Share

Kronologis Tembakan di Pintu Keluar Stasiun Tanah Abang

BIDHUMAS PMJ – Jakarta Pusat, Selasa (08/03/2016).

Pagi tadi terdengar tiga kali suara tembakan di pintu keluar Stasiun Tanah Abang. Letusan tembakan tersebut berasal dari tembakan peringatan oleh Brimob Jakarta Pusat..
Salah seorang saksi mata, Oyib, menjelaskan, peristiwa bunyi tembakan tersebut bermula dari peristiwa peneguran pedagang dompet yang merupakan warga sekitar kepada pedagang lainnya, penjual kaus yang berasal dari Palembang.

“Dia menegur, karena pedagang itu dagang di dekat pintu keluar stasiun. Maksudnya, biar orang lewat enggak kesulitan,” kata Oyib, Selasa (8/3/2016).

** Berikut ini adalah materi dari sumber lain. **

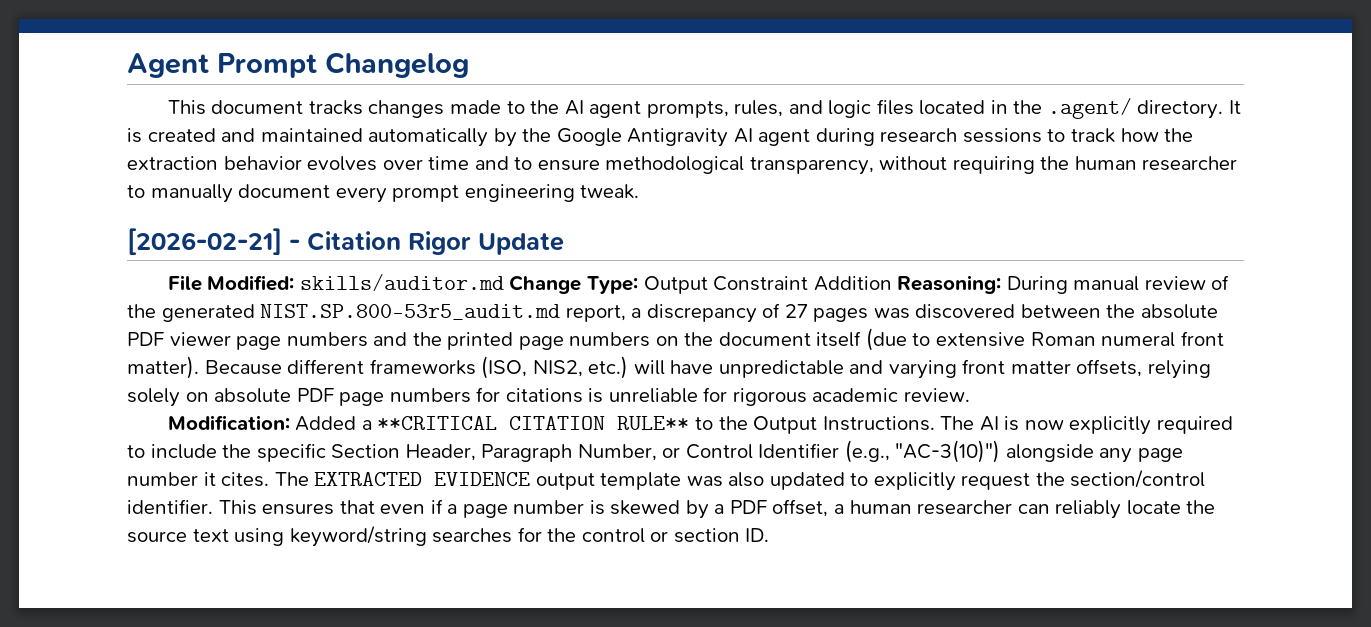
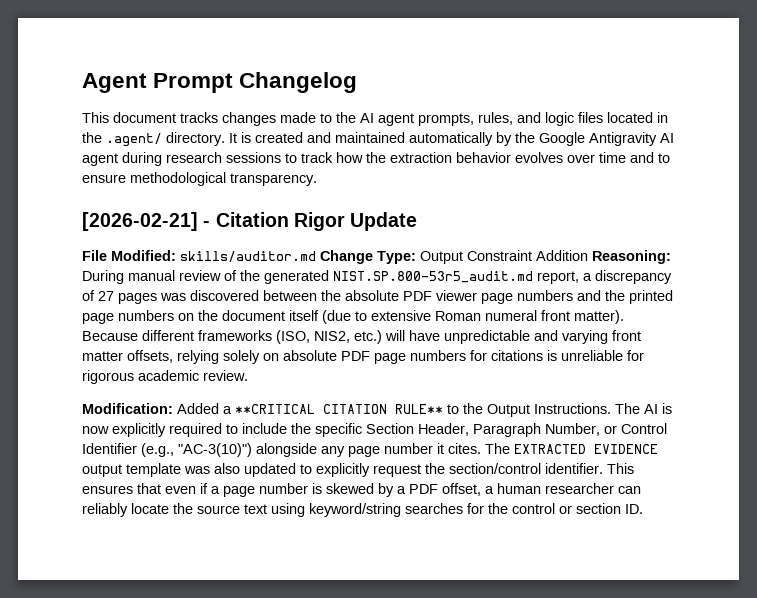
- It is created and maintained automatically by the Google Antigravity AI agent during research sessions to track how the extraction behavior evolves over time and to ensure methodological transparency, without requiring the human researcher to manually document every prompt engineering tweak.
+ It is created and maintained automatically by the Google Antigravity AI agent during research sessions to track how the extraction behavior evolves over time and to ensure methodological transparency.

Tapi, pedagang tersebut tidak terima dan malah menghardik balik pedagang yang menegurnya itu. “Gue enggak takut sama warga sini. Gw orang Palembang,” ungkapnya.

Selanjutnya, tidak terima ditegur, dia memanggil beberapa temannya untuk mendatangi lokasi tersebut. Tanpa basa-basi, setelah bertemu, dia langsung memukuli pedagang yang menegurnya tersebut.
“Ada juga yang mukul pakai balok dari belakang,” ungkap Oyib.

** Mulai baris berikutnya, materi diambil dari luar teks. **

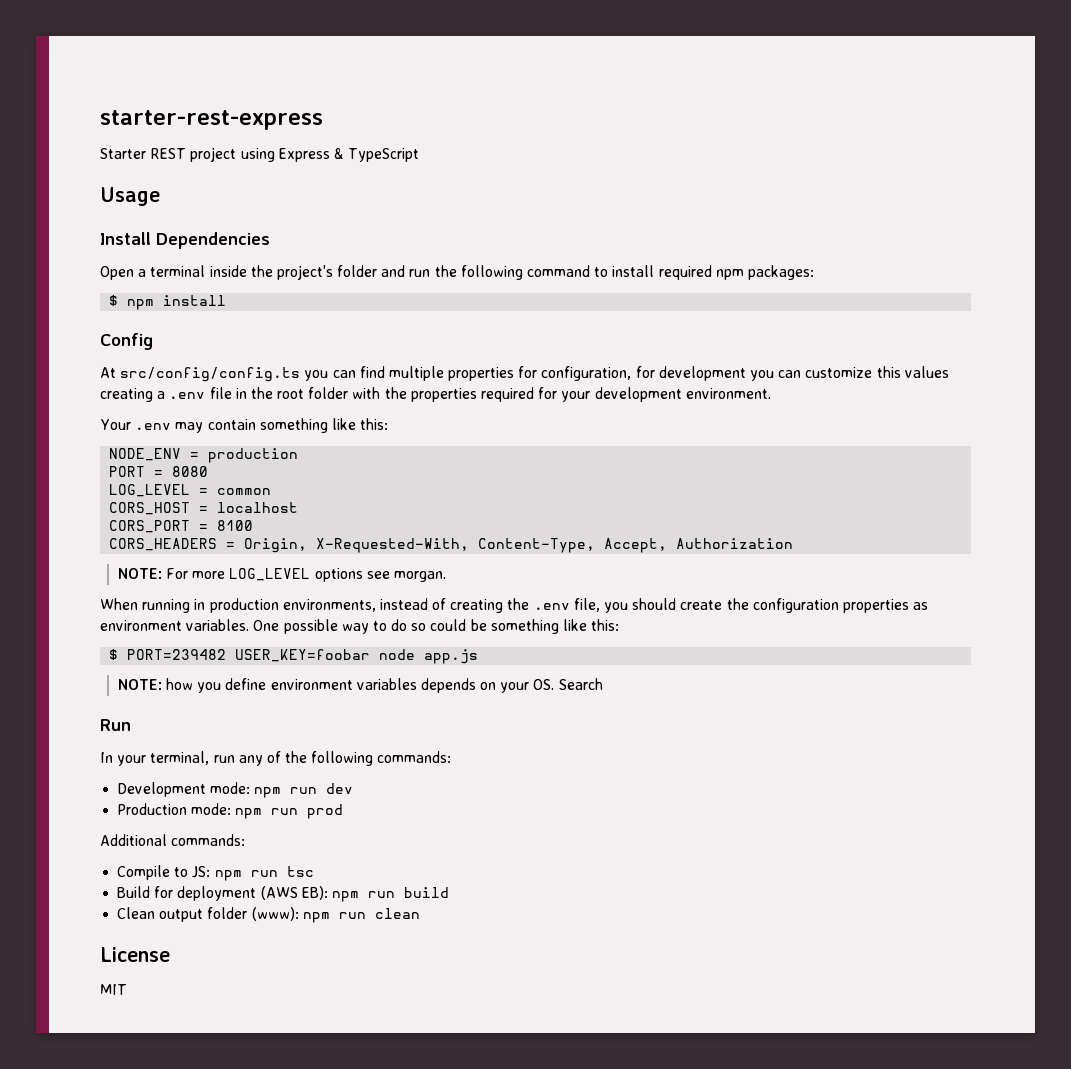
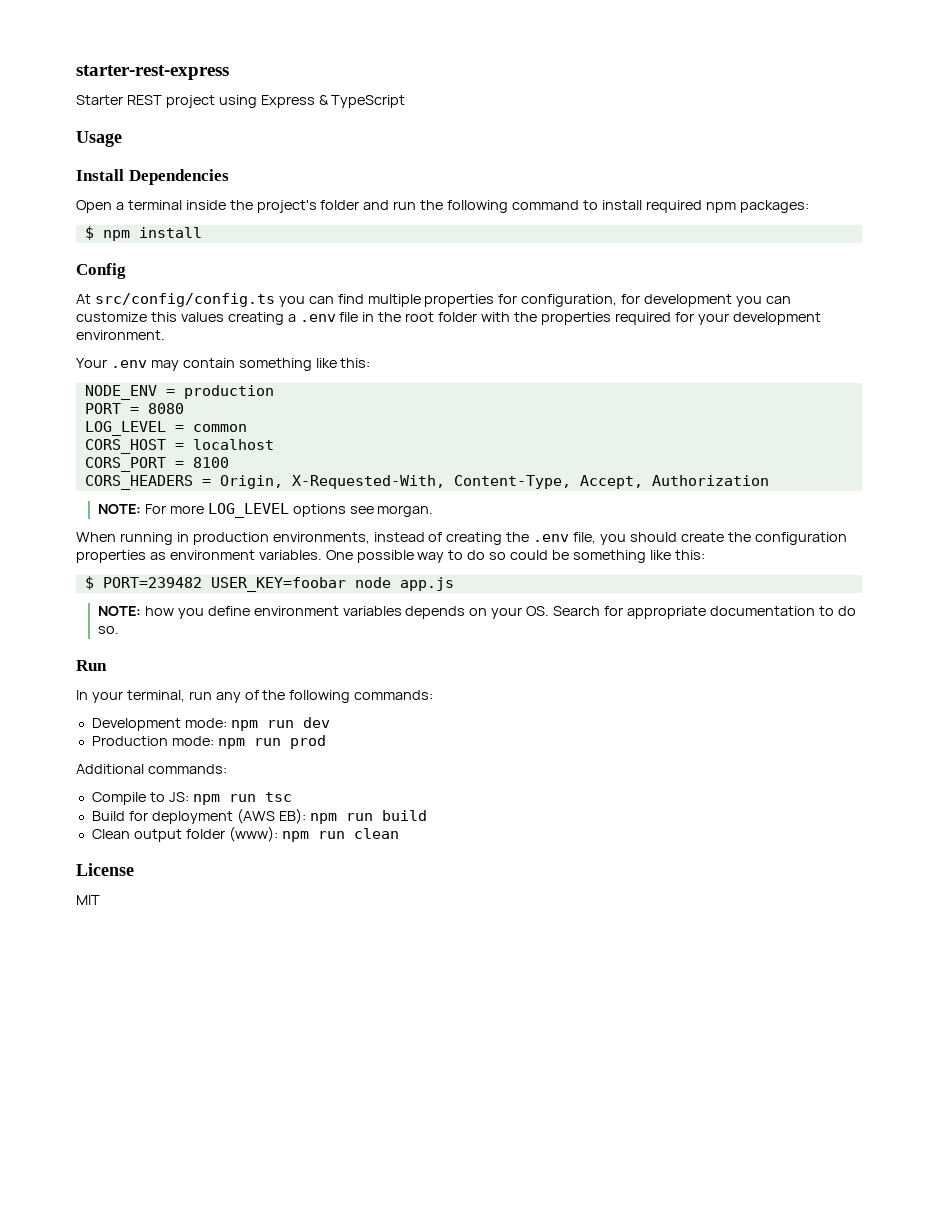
- NOTE: how you define environment variables depends on your OS. Search
+ NOTE: how you define environment variables depends on your OS. Search for appropriate documentation to do so.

Puluhan tukang ojek yang berada di sekitar lokasi tidak tinggal diam dan langsung membela pedagang yang dipukuli. Baku hantam antara tukang ojek dan beberapa teman pedagang kaus itu pun membuat suasana kacau dan polisi berusaha melerai, tapi tidak digubris.

Akhirnya, tembakan pun diletuskan ke udara beberapa kali untuk melerai perkelahian. Tukang ojek yang tidak terima temannya dipukuli itu, tidak berhenti dan terus memukuli pelaku. Beberapa di antaranya melarikan diri, dua lainnya langsung digiring Aparat Mapolsek Tanah Abang dan Satpol PP untuk menaiki mobil. Kemudian, mereka dilarikan dari amuk massa ke arah Pasar Blok G Tanah Abang.

Hingga kini, situasi sudah tampak kondusif. Lalu lintas yang tadinya macet sudah mulai terurai kembali. Aparat Polsek Tanah Abang , Satpol PP, dan anggota Marinir tampak masih berjaga-jaga di lokasi.